Problem requirements: What you should give back is a precise copy of the lines below from the one containing "font-weight: normal ->" through the one containing "background: #15803d ->", with no pictures.

Information:

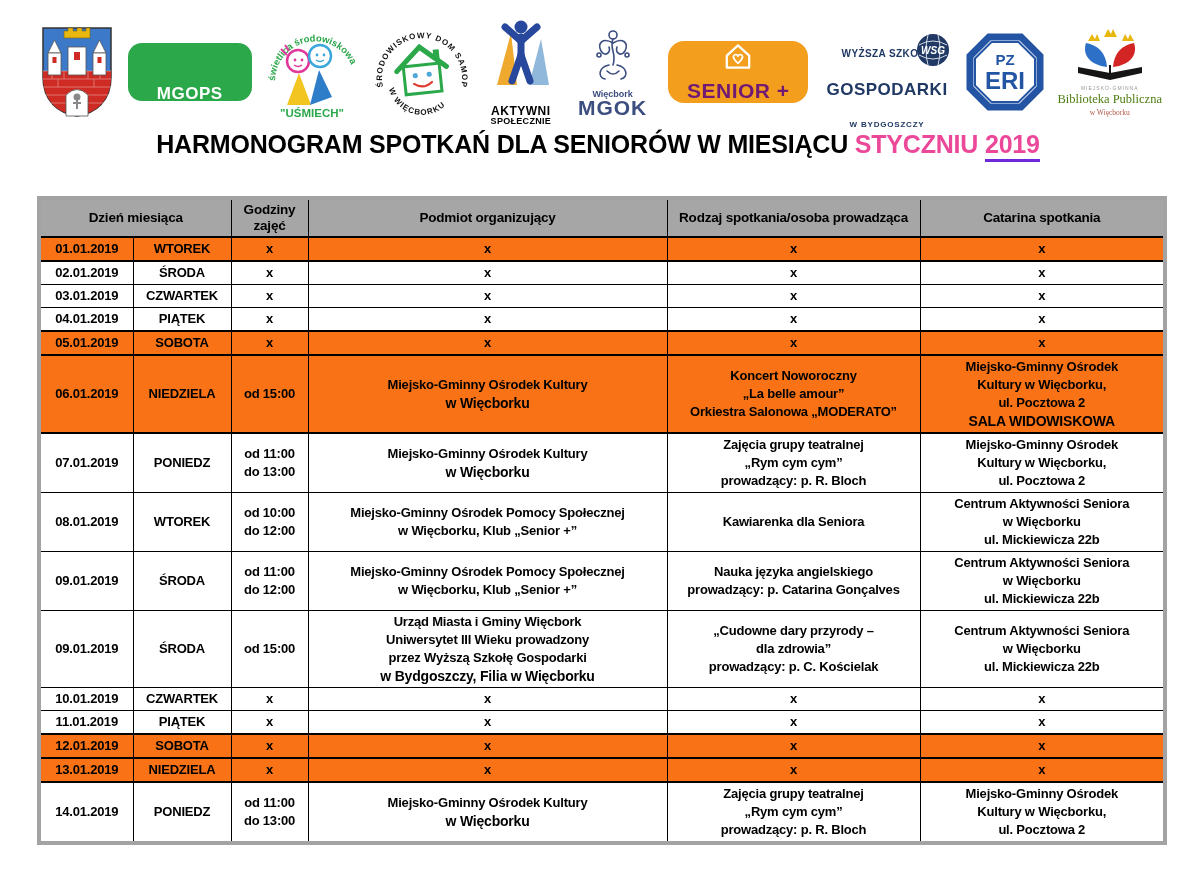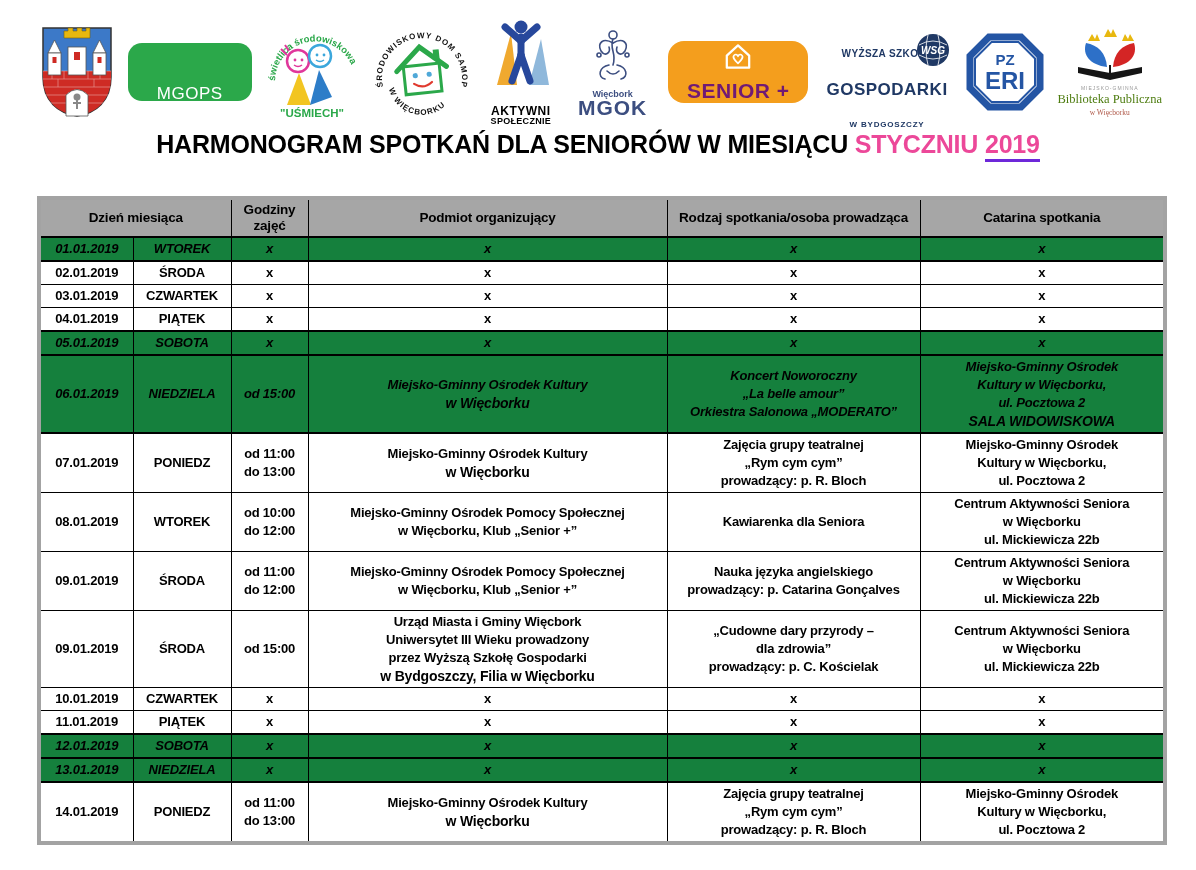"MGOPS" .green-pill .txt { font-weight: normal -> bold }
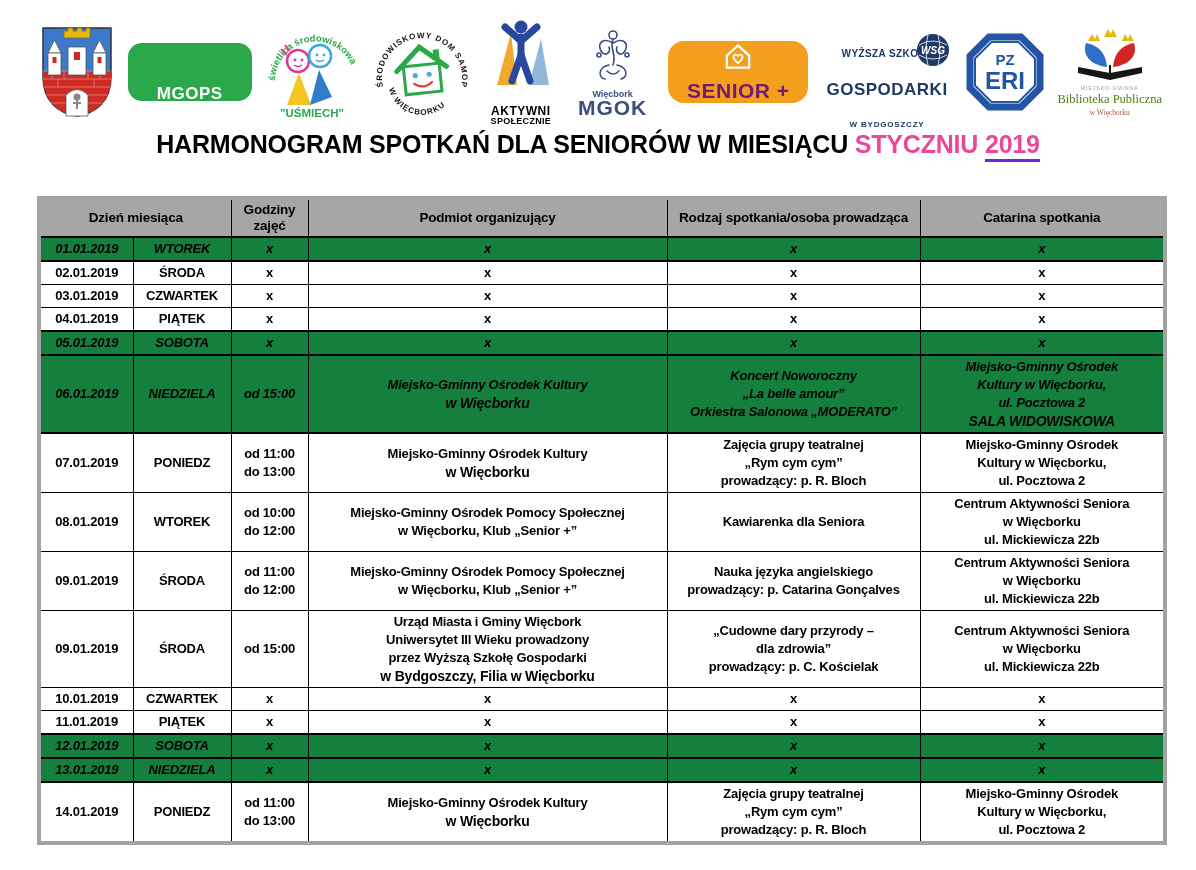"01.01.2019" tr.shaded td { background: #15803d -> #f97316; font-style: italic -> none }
* * *
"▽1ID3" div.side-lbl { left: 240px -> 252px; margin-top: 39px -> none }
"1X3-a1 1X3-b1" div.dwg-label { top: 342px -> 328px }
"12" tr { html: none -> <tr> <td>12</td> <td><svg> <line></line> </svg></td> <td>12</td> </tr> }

Exercise response:
"MGOPS" .green-pill .txt { font-weight: normal -> bold }
"01.01.2019" tr.shaded td { background: #15803d -> #f97316; font-style: italic -> none }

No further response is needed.